Exactly as written, transcribe the lines that run from the one containing "3.4 Restricciones y suposiciones" to the end of the records below.

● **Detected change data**
------
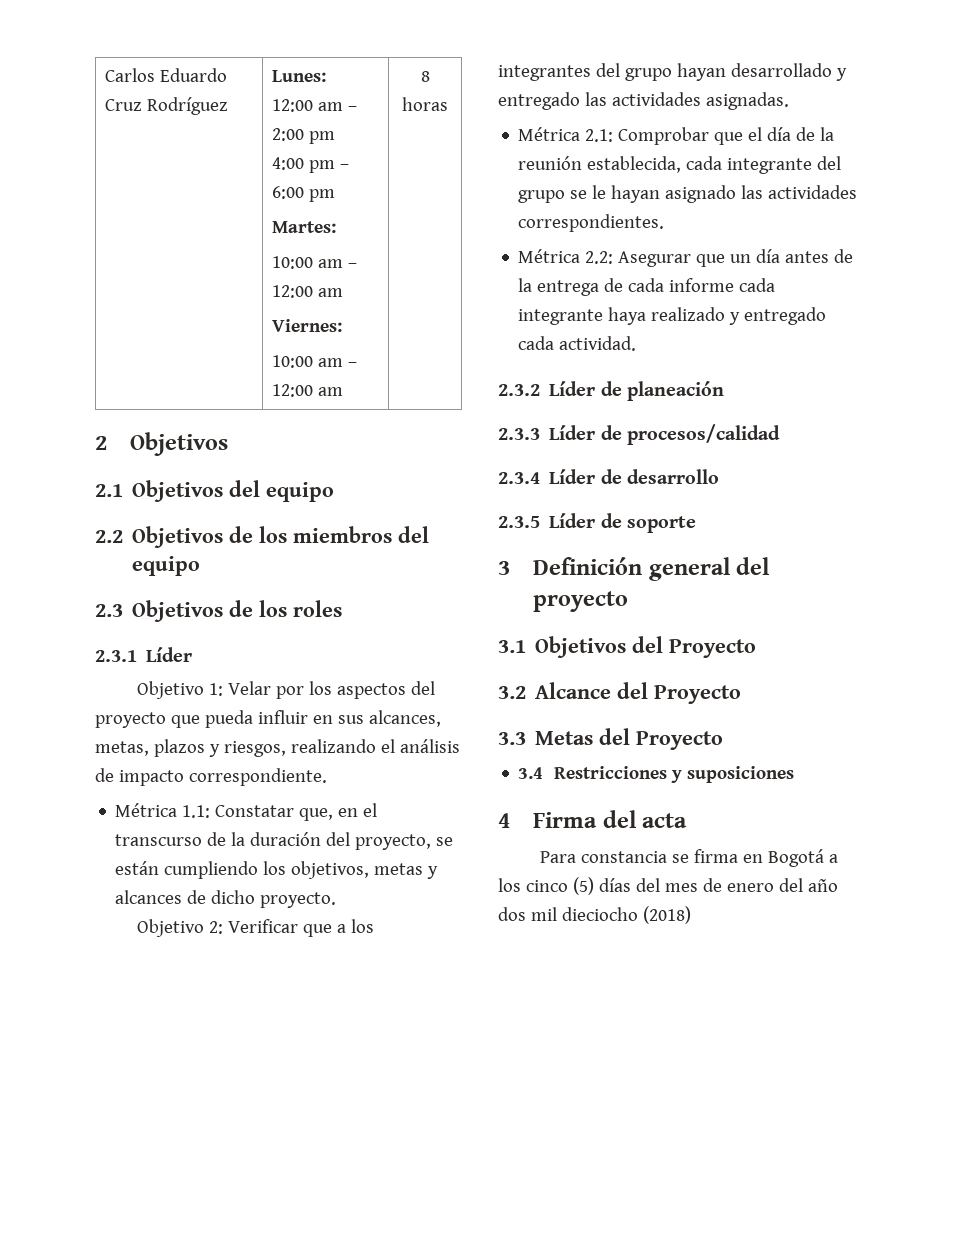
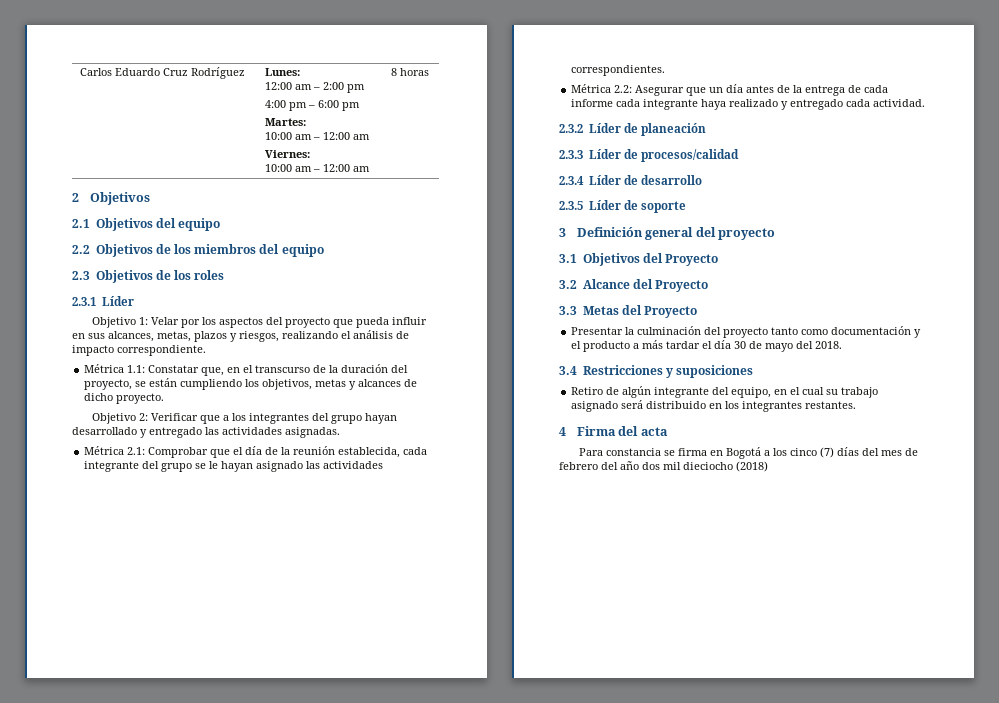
+ Presentar la culminación del proyecto tanto como documentación y el producto a más tardar el día 30 de mayo del 2018.
  3.4 Restricciones y suposiciones
+ Retiro de algún integrante del equipo, en el cual su trabajo asignado será distribuido en los integrantes restantes.
- Para constancia se firma en Bogotá a los cinco (5) días del mes de enero del año dos mil dieciocho (2018)
+ Para constancia se firma en Bogotá a los cinco (7) días del mes de febrero del año dos mil dieciocho (2018)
------
● **Exercise result**
  3.4 Restricciones y suposiciones
+ Retiro de algún integrante del equipo, en el cual su trabajo asignado será distribuido en los integrantes restantes.
- Para constancia se firma en Bogotá a los cinco (5) días del mes de enero del año dos mil dieciocho (2018)
+ Para constancia se firma en Bogotá a los cinco (7) días del mes de febrero del año dos mil dieciocho (2018)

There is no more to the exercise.